What we mostly focus on now is her regular pragmatics lessons. DDR in particular is not invested in communing with people the way we try to teach it with pragmatics. Don’t get me wrong, she loves her pragmatics courses and applying her learning to the social stories she writes. But, on the other hand, she is very interested in having friends to commune at. It sounds a little selfish when looking at it from my or possibly your perspective – kind of like it’s her way or the highway. But when she is in sync with another friend, generally her brothers, an adult or one who is also on the spectrum, the scenarios and various bits of play they come up with are the most loving, joyful minutes you are ever going to witness. I can’t help but thinking that I am watching God. It’s the only way to explain it for me. That is how I imagine God – creating love and joy. And when she is allowed the time to be able to sync up with another, it is awesome.
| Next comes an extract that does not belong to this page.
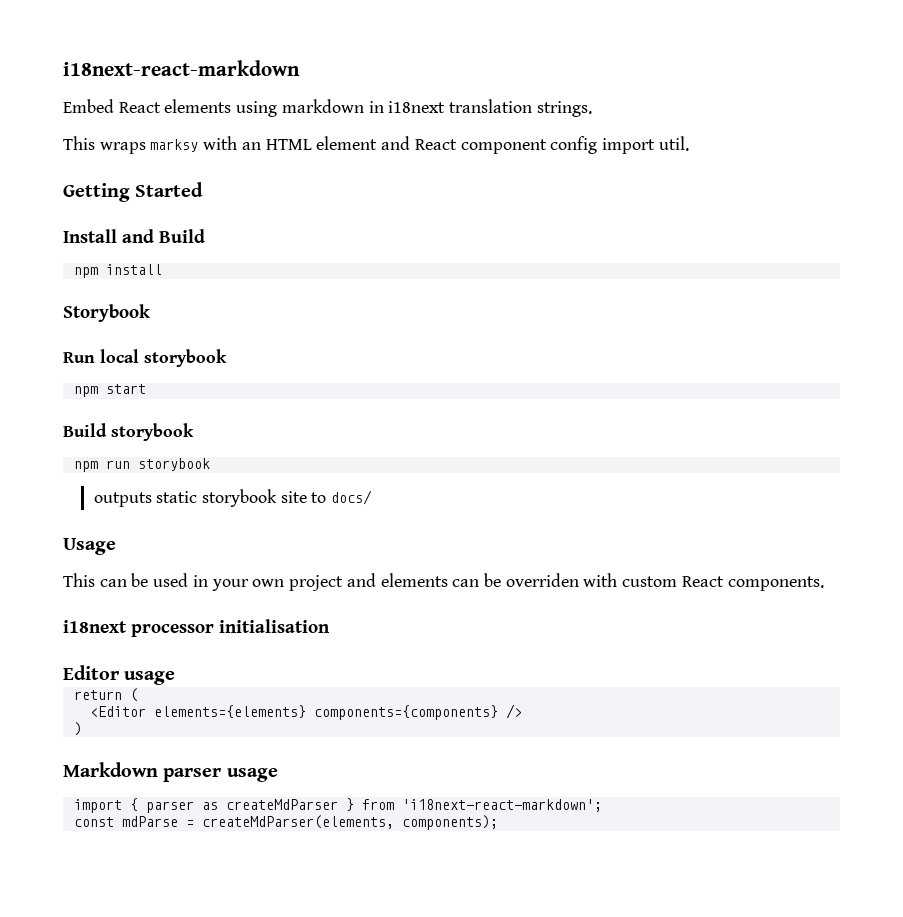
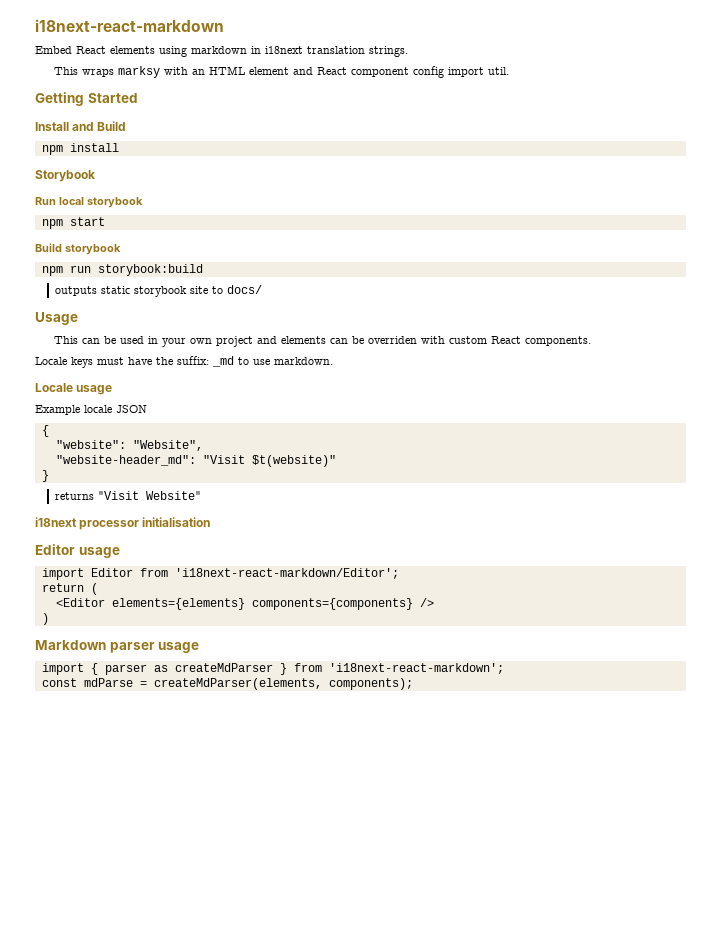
[137,458,210,471] storybook -> [97,264,203,276] storybook:build
(824, 583) none -> [35,356,333,368] [35,383,113,395] [35,405,147,415] [41,425,49,437] [55,440,203,451] [55,455,336,467] [41,470,49,482] [55,491,202,500] // Locale keys must have the suffix: _md to use markdown. // Locale usage // Example locale JSON // { // "website": "Website", // "website-header_md": "Visit $t(website)" // } // returns "Visit Website"
(176, 678) none -> [41,568,399,580] // import Editor from 'i18next-react-markdown/Editor';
I have to get over my fear of giving her that time. She has been met with silence and awkward stares at times. Generally she has not noticed or cared – recently she did when she was pointed to and laughed at by kids at her camp for singing a capella the Kelly Clarkson song “What Doesn’t Kill You Makes You Stronger” and adding her special moves to it on the raised platform at lunch. When she was tearfully telling me about it, I wanted to crawl into a hole and die after I punched every kid at that camp in their stupid, ignorant faces. But I didn’t. I knew to ask her if she would do it again because I knew her answer would be ‘yes.’ It was. And I got to explain to her that those people pointing and laughing did NOT sing and did NOT dance , that they never would and that they were being cowards. I got to tell her that she lives life so in the present that I often find myself there with her and that she has made me a better person because of it. That when I am not with her, I remind myself of her bravery and that it makes me brave.
And it was when I first got to tell her that her special brain which she already knew about, does in fact have a diagnosis that goes along with it. And it is a wonderful diagnosis – one that many people would be better for having. Just like some people are gifted with perfect pitch or athletic ability or great comedic timing, she is gifted. She has what you or others would deem weaknesses, but they are the foundations of her strengths. And to change them, would change her. I am blessed. I have a child that is a high functioning autistic. She is frustrating, loud, intelligent, creative and beautiful. Do not cure her – it is part of who she is – and I am privileged to watch and learn.